While Hustler magazine has always been known for its explicit pictures of nude women and for what many consider crude humor, the prominent fundamentalist Protestant minister Jerry Falwell objected to the parody ad the magazine printed in 1983 targeted at him, in which Falwell related having an incestuous encounter with his mother in an outhouse.
The satire at issue was a takeoff of an advertising campaign for Campari, an Italian apéritif. The real ads were tongue-in-cheek interviews with celebrities talking about their "first time". The ads, which played off the double entendre in the headline (“X talks about his first time”), initially appeared to discuss the star’s first sexual experience before revealing that the discussion actually concerned the subject's first time drinking Campari.
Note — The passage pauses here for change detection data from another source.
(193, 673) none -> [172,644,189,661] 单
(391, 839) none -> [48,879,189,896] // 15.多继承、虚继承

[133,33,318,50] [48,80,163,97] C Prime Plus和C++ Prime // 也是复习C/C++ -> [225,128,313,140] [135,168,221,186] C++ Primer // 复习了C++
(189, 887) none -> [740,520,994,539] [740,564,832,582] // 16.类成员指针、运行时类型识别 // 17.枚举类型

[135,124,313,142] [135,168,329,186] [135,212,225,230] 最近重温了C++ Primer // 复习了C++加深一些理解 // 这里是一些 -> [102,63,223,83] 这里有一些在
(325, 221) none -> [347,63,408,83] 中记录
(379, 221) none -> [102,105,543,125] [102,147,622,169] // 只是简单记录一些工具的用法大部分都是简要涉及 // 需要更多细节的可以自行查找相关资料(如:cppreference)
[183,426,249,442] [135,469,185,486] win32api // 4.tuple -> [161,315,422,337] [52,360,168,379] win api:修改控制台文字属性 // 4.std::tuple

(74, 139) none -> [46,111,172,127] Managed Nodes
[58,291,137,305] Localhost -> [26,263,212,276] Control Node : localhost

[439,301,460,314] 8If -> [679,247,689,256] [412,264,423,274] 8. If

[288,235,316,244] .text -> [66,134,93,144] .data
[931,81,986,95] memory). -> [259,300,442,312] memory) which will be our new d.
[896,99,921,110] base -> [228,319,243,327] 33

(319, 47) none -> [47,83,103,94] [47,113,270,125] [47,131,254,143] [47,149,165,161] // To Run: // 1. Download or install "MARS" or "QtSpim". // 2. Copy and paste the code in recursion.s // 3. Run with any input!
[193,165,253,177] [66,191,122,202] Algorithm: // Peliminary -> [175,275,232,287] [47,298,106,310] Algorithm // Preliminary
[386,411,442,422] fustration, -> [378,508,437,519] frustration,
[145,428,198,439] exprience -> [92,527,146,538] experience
The Hustler parody, created by writer Terry Abrahamson and art director Mike Salisbury,  featured a picture of Falwell, and a fictional "interview" in which "Falwell" describes his first sexual experience as occurring "with Mom" in an outhouse while both were "drunk off our God-fearing asses on Campari." In the spoof interview, "Falwell" goes on to say that he was so intoxicated that "Mom looked better than a Baptist whore with a $100 donation," that he decided to have sex with his mother since she had "showed all the other guys in town such a good time", and that they had intercourse regularly afterwards. Finally, when asked if he had tried Campari since, "Falwell" answered, "I always get sloshed before I go out to the pulpit. You don’t think I could lay down all that bullshit sober, do you?" The ad carried a disclaimer in small print at the bottom of the page, reading "ad parody—not to be taken seriously." The magazine's table of contents also listed the ad as "Fiction; Ad and Personality Parody."
Falwell sued Larry Flynt, Hustler magazine, and Flynt's distribution company in the United States District Court for the Western District of Virginia for libel, invasion of privacy, and intentional infliction of emotional distress. Before trial, the court granted Flynt's motion for summary judgment on the invasion of privacy claim, and the remaining two charges proceeded to trial. A jury found in favor of Flynt on the libel claim, but found in favor of Falwell on the intentional infliction of emotional distress charge, and awarded Falwell $150,000.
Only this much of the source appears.